Переизбыток информации и множественность социальных активностей приводит к утрате смыслов: идентичность теряет внутреннюю структуру, определенность, исчезает контрастность между «я» и «они». Однако у самих действующих агентов – этих «я», «они», «свои», «чужие», «высшие», «низшие», «другие» – ощущение данного стирания границ отсутствует, ровно как у меня в моем двухгодичном погружении в «тяготы и лишения» воинской службы, когда я был свято уверен в том, что хотя все мы и равные, но безусловно разные (по крайней мере, лично я был полностью поглощен иллюзией, что я «Другой» – спасибо максимализму юношества, Максиму Горькому и Климу Самгину).
Казалось бы, различие, создаваемое увеличивающимся объемом информации, должно было усиливать каждую отдельную индивидуальность, вести к росту индивидуалистичности отдельно взятого субъекта, но по факту оно обернулось тождеством… пусть и разных. Грубо говоря, когда какие-нибудь гвельфы за Папу, а гибеллины – против, то все более-менее понятно, когда одни за коммунистов, а другие – против, и это еще куда ни шло, но когда одни «чайлдфри», а другие – «феминистки», система перестает работать. То есть формула теперь выглядит так: все разные, а потому одинаковые (при всей парадоксальности этого утверждения, противоречащего, разумеется, всякому здравому смыслу и наблюдаемой «объективности»).

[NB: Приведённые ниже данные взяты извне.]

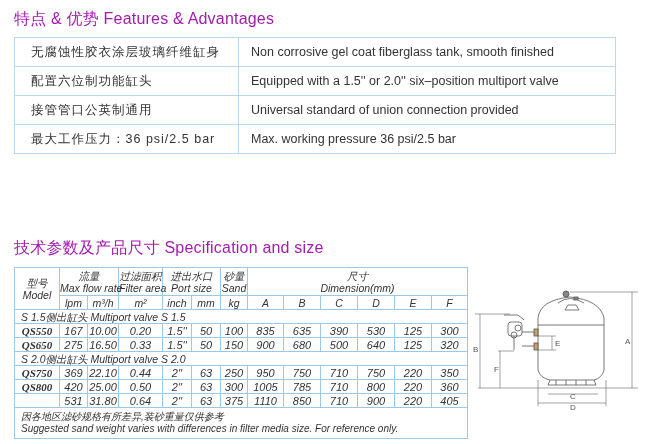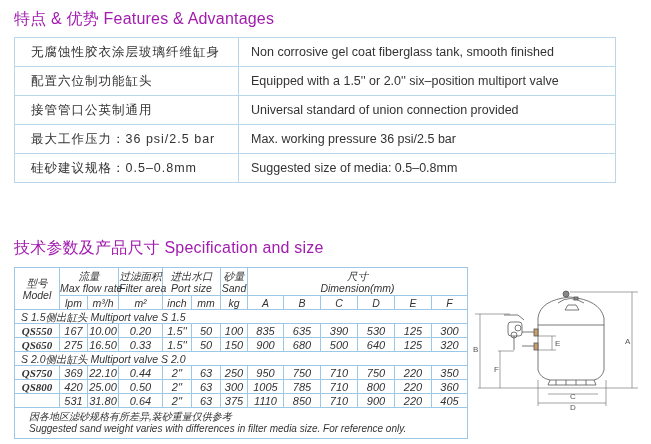"硅砂建议规格：0.5–0.8mm" tr { html: <tr> <td>硅砂建议规格：0.5–0.8mm</td> <td>Suggested size of media: 0.5–0.8mm</td> </tr> -> none }
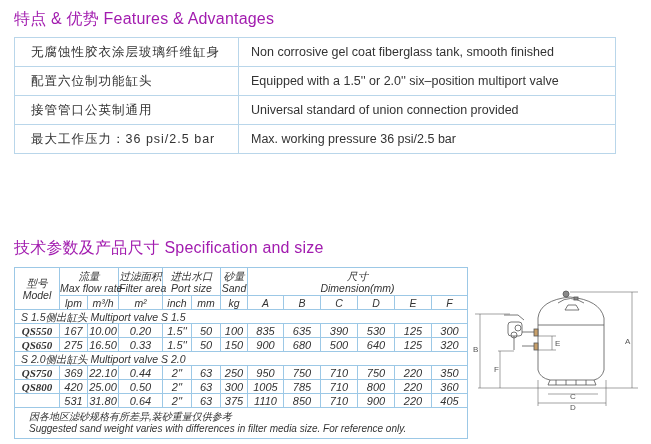"因各地区滤砂规格有所差异,装砂重量仅供参考" table.spec td.note { padding: 2px 0 2px 14px -> 2px 0 2px 6px }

Оказывается, что есть и безотказно срабатывает какое-то загадочное, неведомое нам правило масс: до тех пор пока существует некое «понятное» число идентичностей, они конституируются друг относительно друга путем противопоставления конкретных различий, но как только количество индентичностей достигает некого критического уровня, они в принципе перестают определяться и, соответственно, функционировать. Ивэр Нойманн в книге «Использование "Другого"» пишет о том, как «я» («мы») определяется как бы от обратного – через противопоставление себя – «другим» («они»), но когда и они – эти «другие» – теряют хоть сколько-либо внятную, соотносимую со мной идентичность, как мне сформировать собственную?
И не потому ли, вообще говоря, мы именно во второй половине XX века стали проблематизировать понятие «идентичности», что как раз из-за переизбытка «идентичностей», ее вдруг стало резко так не хватать? Парадоксальная, конечно, вещь, но, видимо, как полное слияние, так и предельное размежевание ведут к одному и тому же результату – тождеству, обезличиванию, потере движения и… утрате времени. И вот мы на всех парах сталкиваемся, налетаем, так сказать, на стену под названием «различие и тождество», где нет ни того ни другого.